The tool employs AI to assist users in understanding intricate documents, offering features such as content analysis, summarization, and language analysis, with plans for further enhancements.
The AI tool utilizes advanced technology to streamline product research and feedback analysis, offering quick insights, collaborative opportunities, integration options, a user-friendly interface, a free tier option, and team collaboration features.
CensusGPT is an AI tool that simplifies access to census data, offering tabular data and visual representations in response to user queries. It targets economists, researchers, and individuals interested in demographic analysis, leveraging the TextSQL framework for seamless interaction with datasets.
Atomic AI pioneers RNA drug discovery through atomic-precision AI methods, leveraging machine learning and structural biology for identifying RNA drugs and molecules.
NovaceneAI streamlines the organization of unstructured text data with AI algorithms, offering dedicated cloud hosting, adaptability across sectors, and robust data privacy measures.
Featured Tools
Begin your vocation in generative AI data engineering. Obtain the necessary skills to secure a position as a data engineer by acquiring an understanding of generative AI. No prior experience is required.
Develop advanced AI techniques, including prompt engineering and chatbot development, as well as master large language models and their implementation on Google Cloud.
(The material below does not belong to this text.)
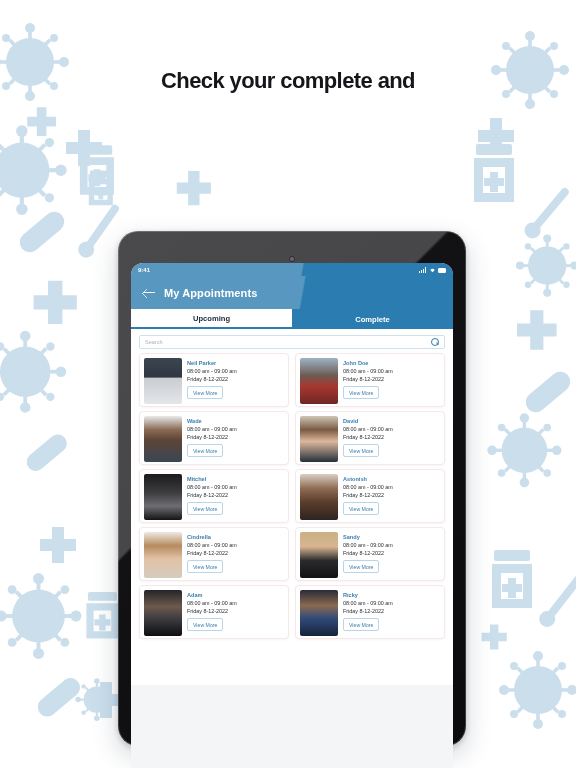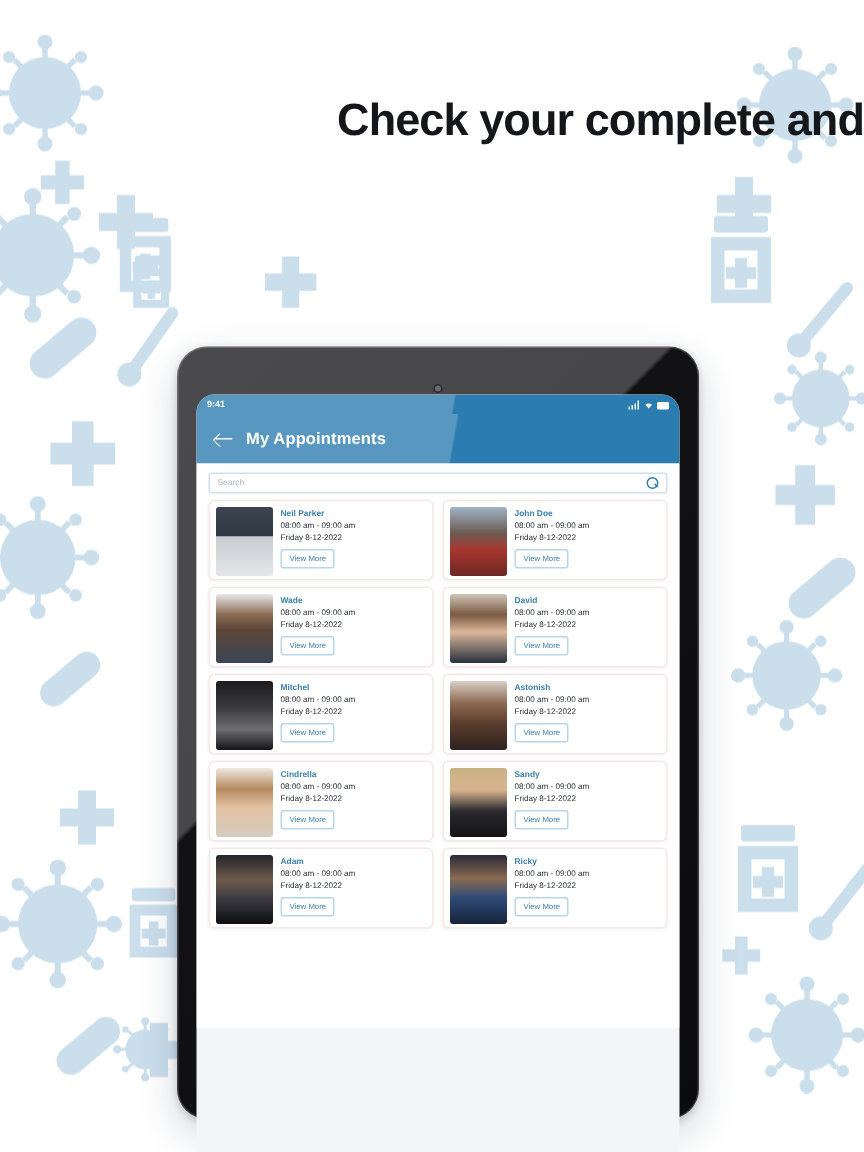"Check your complete and" .headline { font-size: 30px -> 22px; text-align: right -> center }
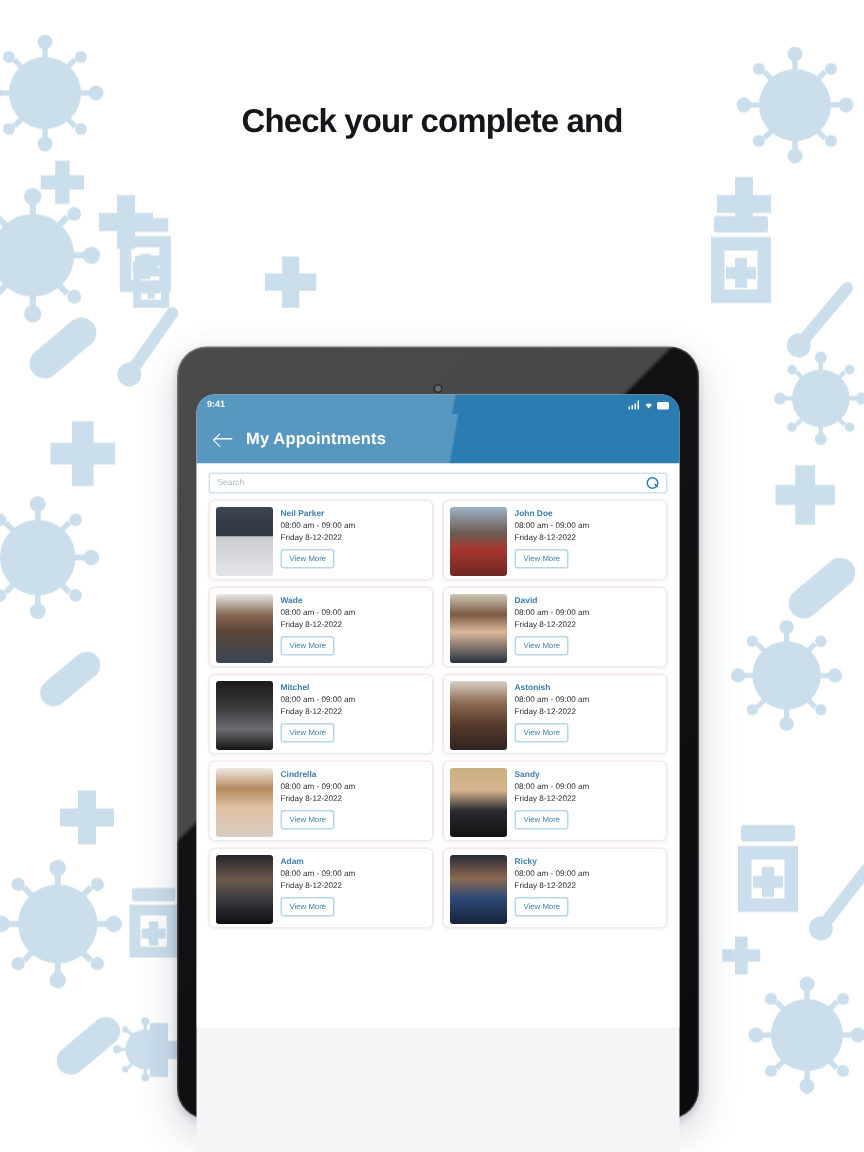"Upcoming" div.tabs { html: none -> <div> <div>Upcoming</div> <div>Complete</div> </div> }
Learn to differentiate between deep learning, machine learning, and artificial intelligence (AI), select the appropriate AWS machine learning service for specific use cases, and understand the process of developing, training, and deploying machine learning models.
Acquire a novel approach to learning and reasoning in intricate fields.
The course outlines techniques for establishing a data science environment on Azure and conducting predictive model training and data experimentation.